When Johnson decided to share her story through 100 Other Halves, she immediately created a list of friends to reach out to. She said, “I remember thinking no one was going to sign up.”
But she’s already completed 50 interviews in a little more than a month. On a recent afternoon in Rittenhouse Square, Johnson sat down with No. 50, Kerrivah Heard, 21, a Drexel University journalism student.
“I’m about to turn 22,” Heard said after her interview. “I feel like I’m kind of finding myself and realizing where I want to go in life. I’m on a spiritual journey , so I’m prioritizing forgiveness a lot more, and this is a step in that direction.”
“I think everyone has this image of what a ‘daddyless daughter’ is supposed to be, like we’re walking around broken,” Heard said. “My mom is like my role model. I step up to the plate because she does. For that reason, I feel like there’s nothing I can’t do.”
Heard’s father was also incarcerated when she was born, and she met him for the first time when she was 6. He was sent to prison again when she was 10. Heard takes her time with Johnson’s questions. It’s a topic she’s been avoiding for years.
But it’s what Johnson expects. She said the women were “going to open up wounds [they] didn’t know exist.”
At the end of each talk, she asks each woman to write a letter to her father, without sending it.
“It allows them to remember things that they’ve suppressed,” said Johnson.
To celebrate reaching 50 stories, Johnson now shares on her website “The Butterfly Collection,” two of these anonymous letters each week.
“Some girls can go on for an hour, and in that hour, they’re no longer talking to me,” said Johnson. “It’s like they’re talking to themselves.”

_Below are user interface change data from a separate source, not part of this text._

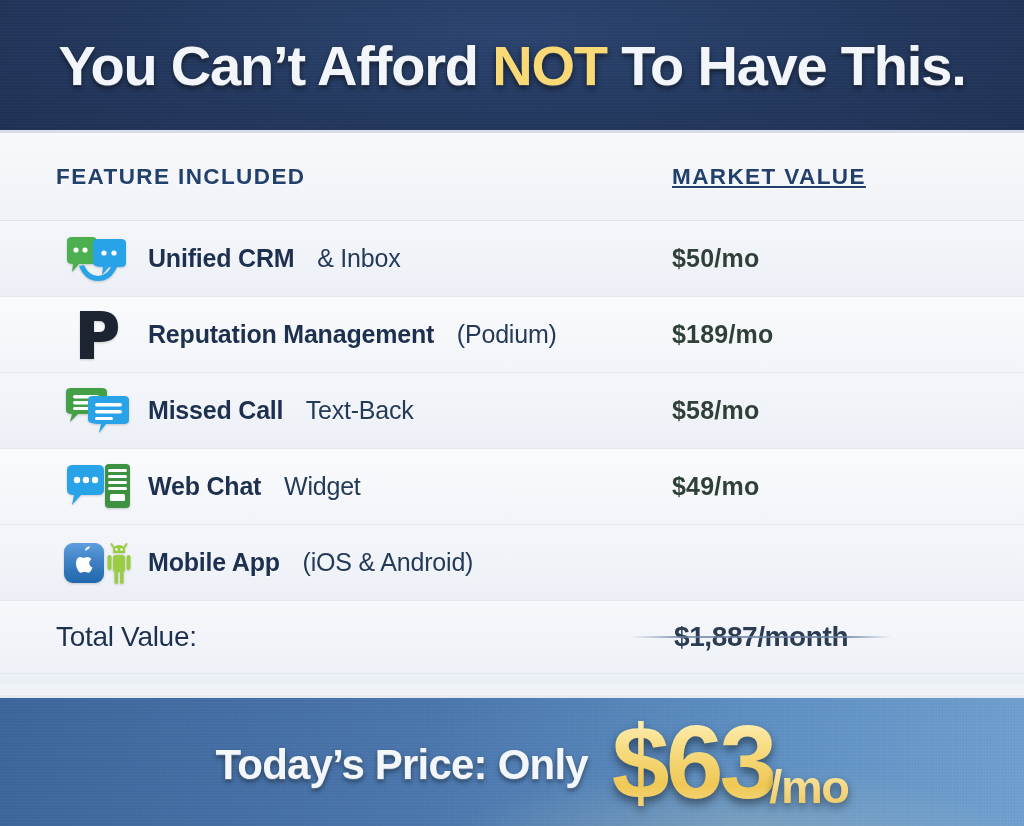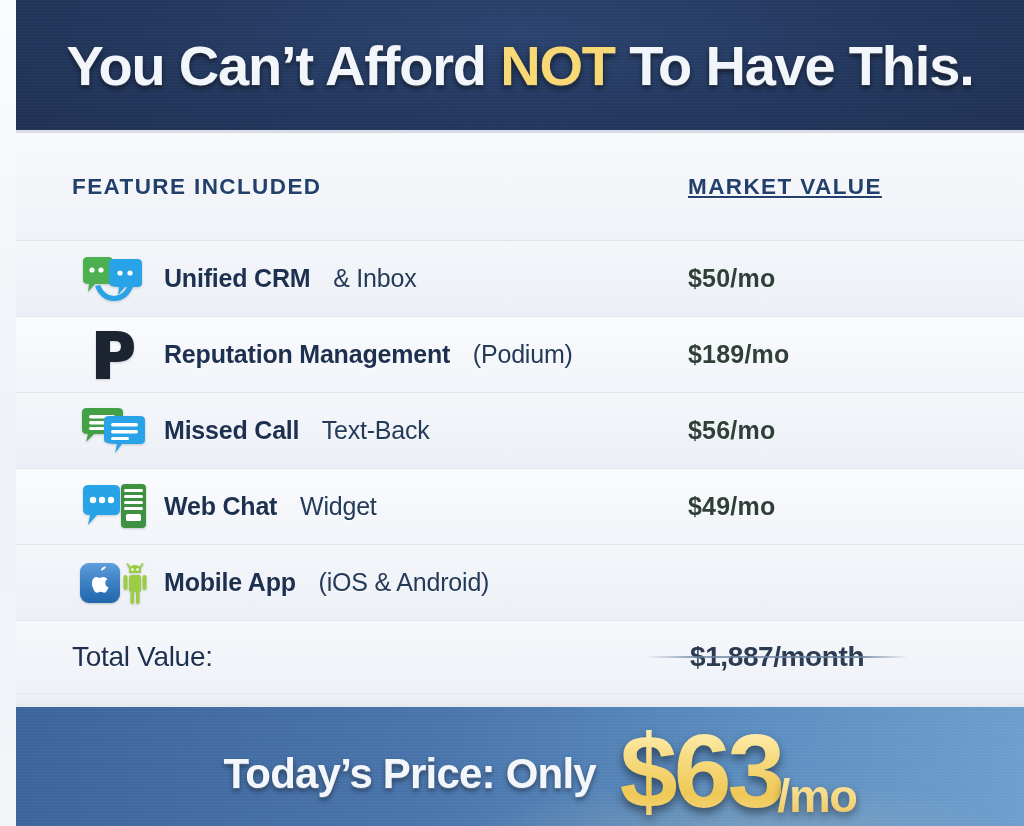"You Can’t Afford NOT To" .page { padding-left: 16px -> none }
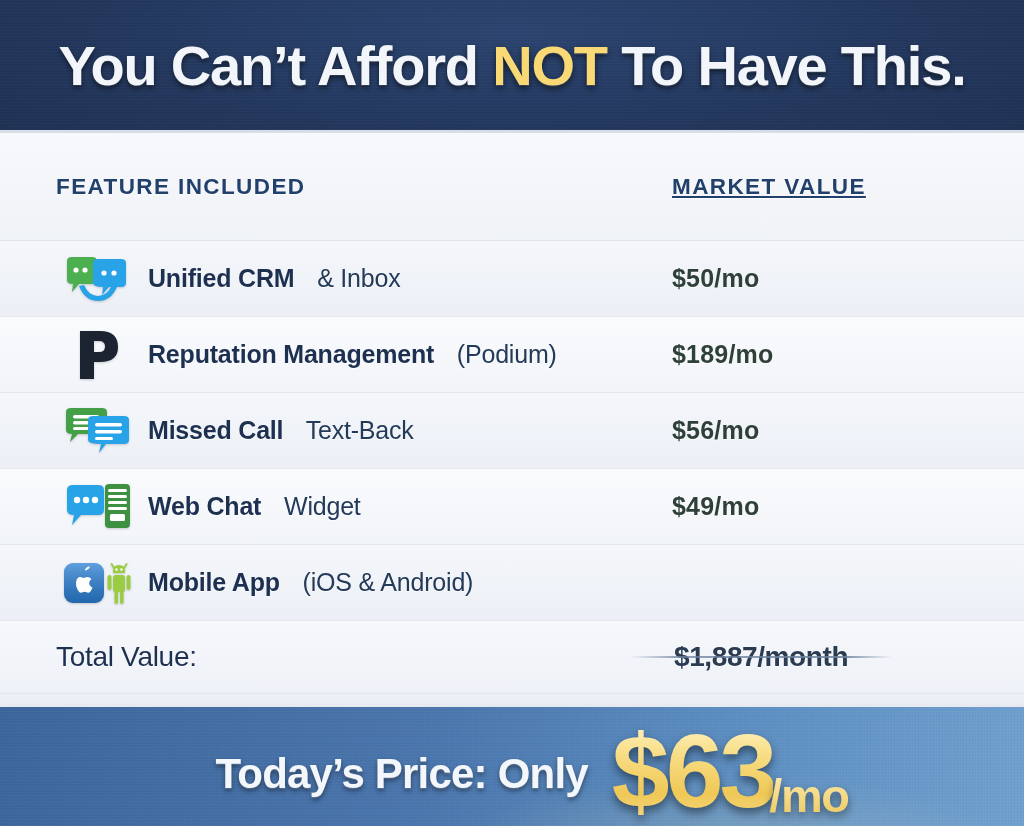"FEATURE INCLUDED" .thead { height: 108px -> 88px }
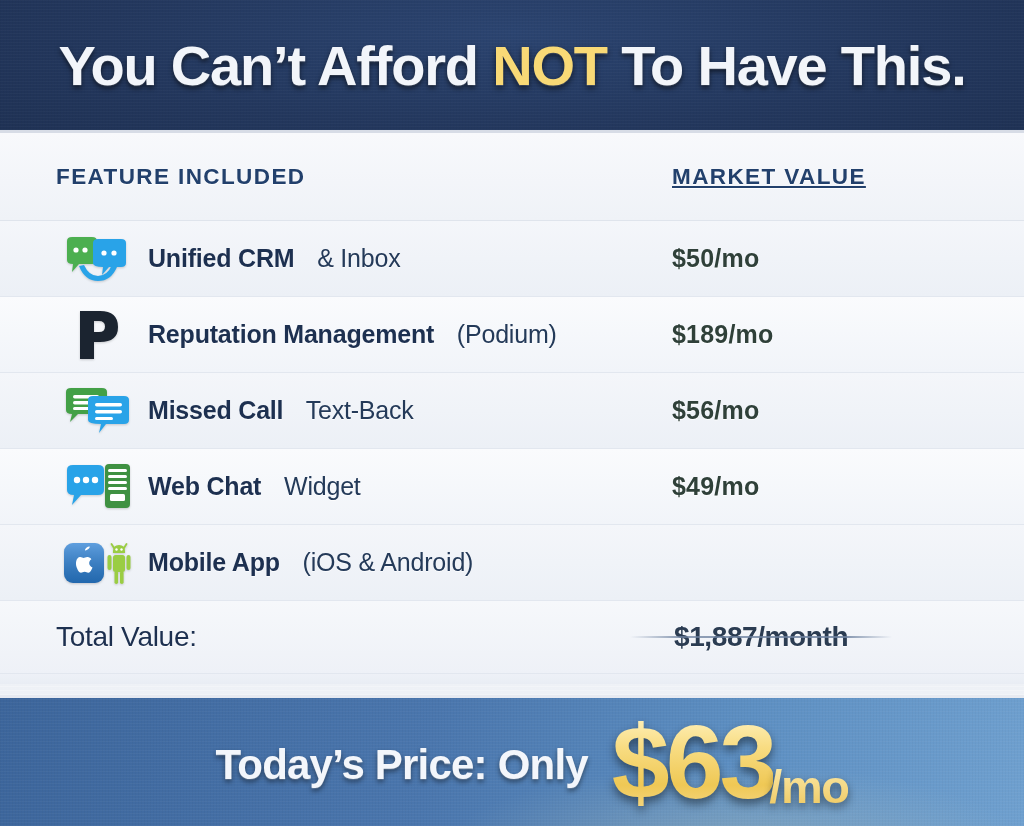"$56/mo" div.cell-value { text: $56/mo -> $58/mo }
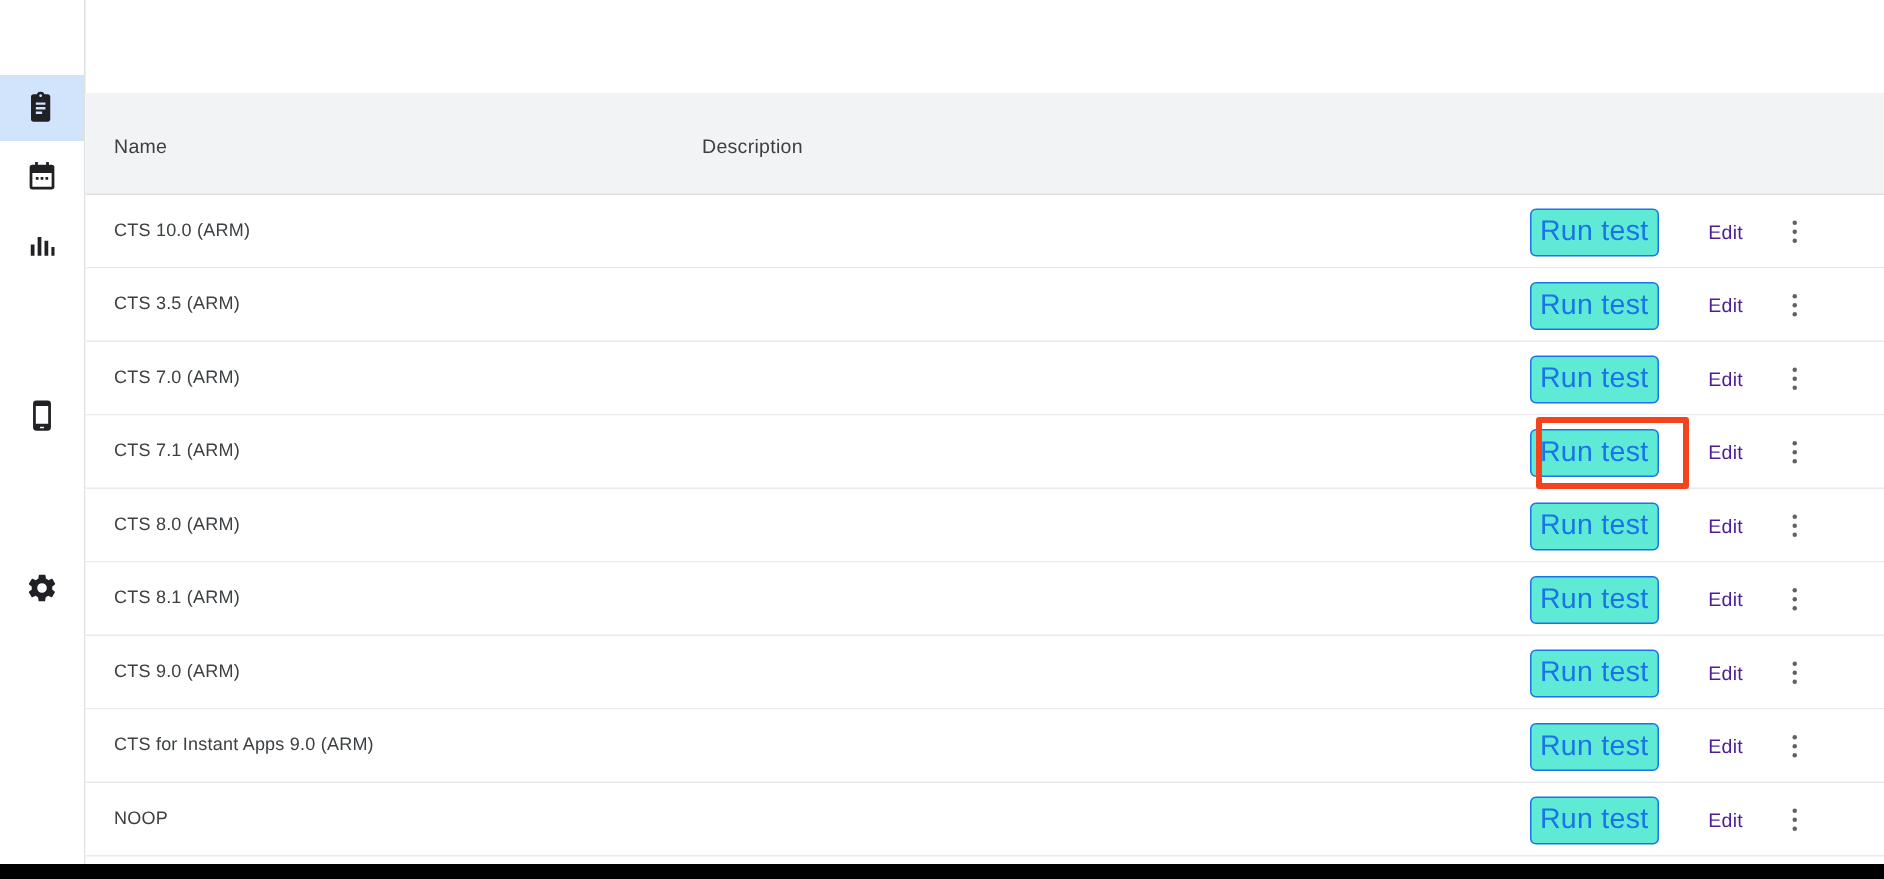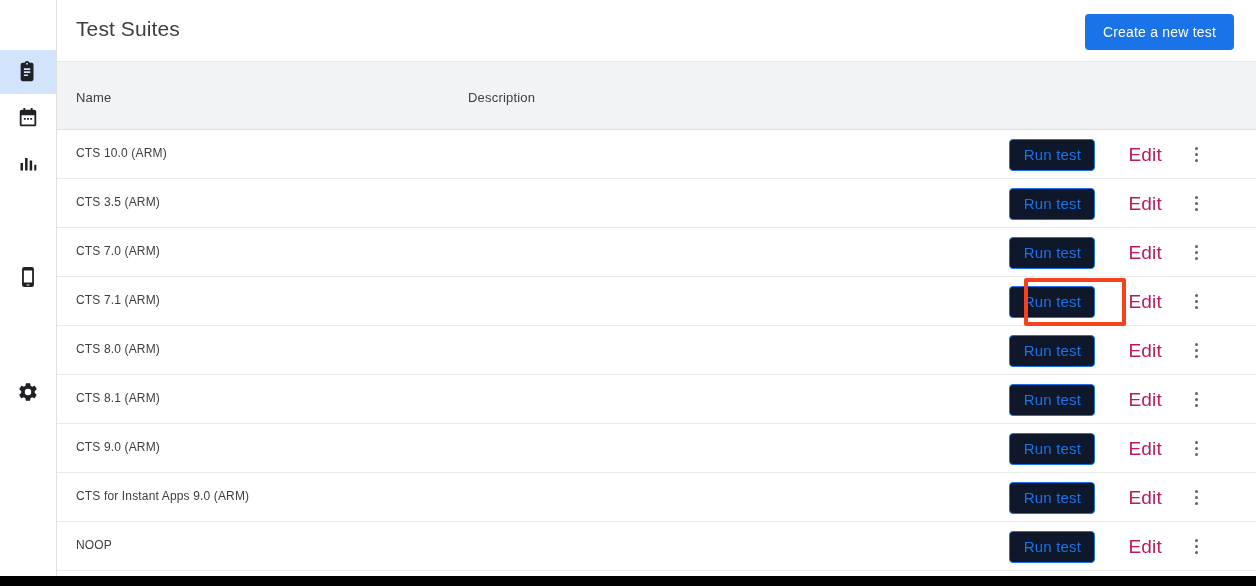"Test Suites" header { html: <header> <h1>Test Suites</h1> <button>Create a new test</button> </header> -> none }
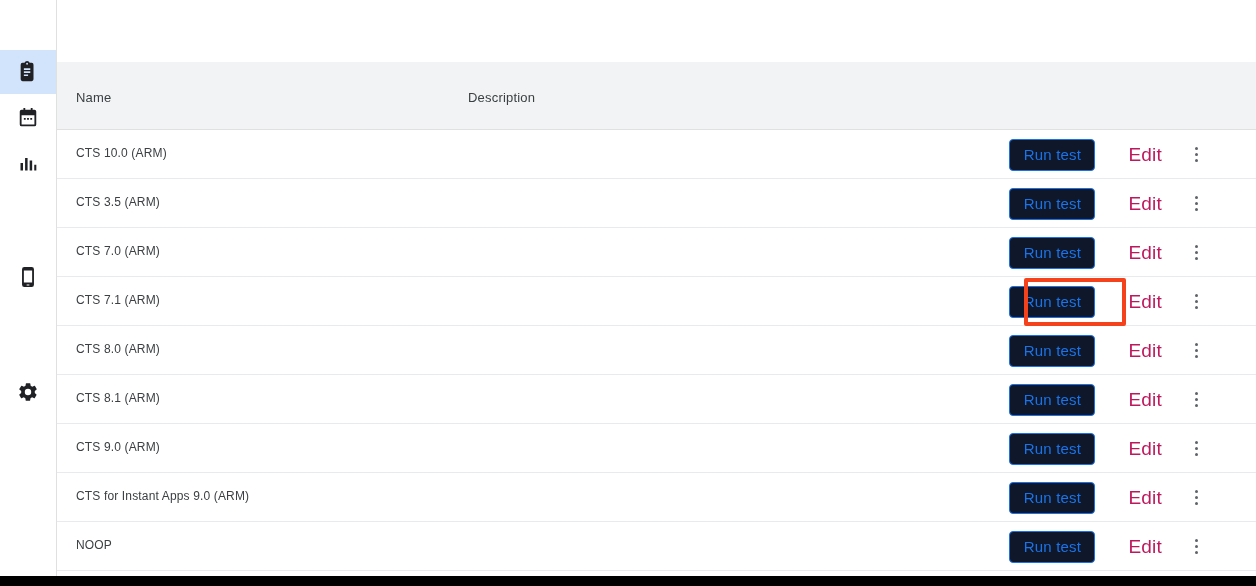"Run test" .run-btn { background: #0f172a -> #5eead4; font-size: 15px -> 19px }
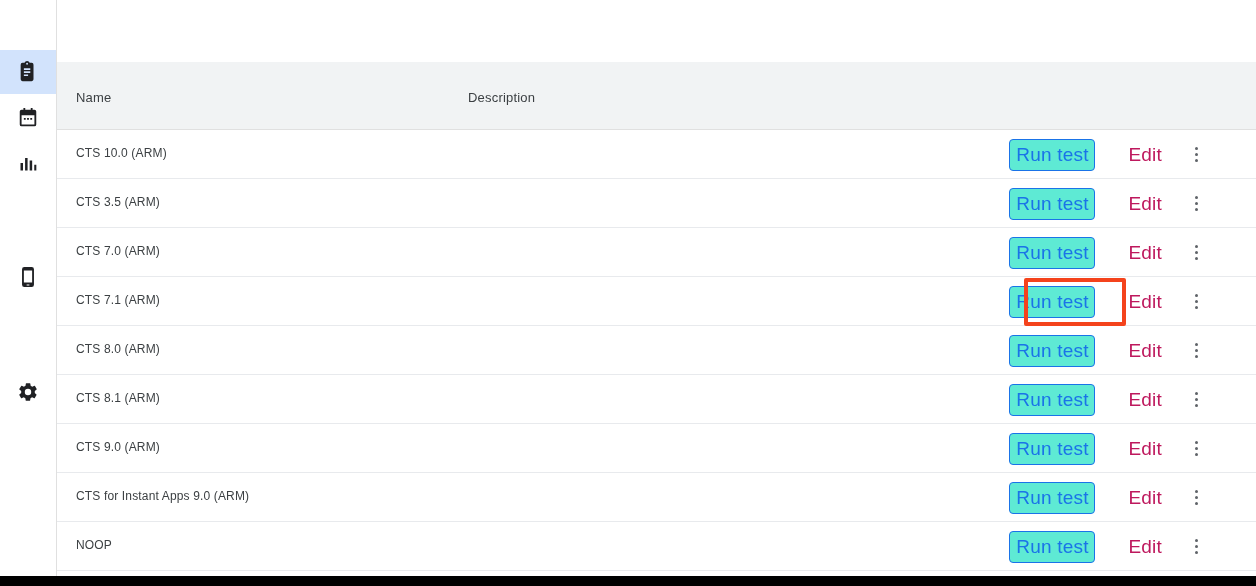"Edit" .edit-link { color: #be185d -> #4c1d95; font-size: 19px -> 13px }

That was the case with Faith Wells, 21. Wells, who is studying for a master’s degree in management and leadership at the American College in Bryn Mawr, said her sister saw the initiative on Instagram and encouraged her to reach out.
“I wanted to shout out my dad and express how he’s why I’ve gotten as far as I have,” Wells said.
As the father of six girls, Wells said, her father is someone she can confide in and admires.
“He would challenge me and ask questions. He would listen to what I had to say and he had a follow-up,” she said. “That encouraged me to speak out, to be open and confident about what I’m saying.”
The decision to portray women with and without fathers was made so both can learn from one another and to remove the stigma of who a woman without a father is. Johnson doesn’t want anyone to feel like a victim.
She watched her mother raise three children and earn an MBA. Johnson adopted that same drive. She plans to host a celebratory event once she reaches her goal of 100 interviews. The full version of the 100 stories will be shared on her website with visuals.
“What I love about 100 Other Halves is that we are healing,” Johnson said. “This is a platform of healing for women.”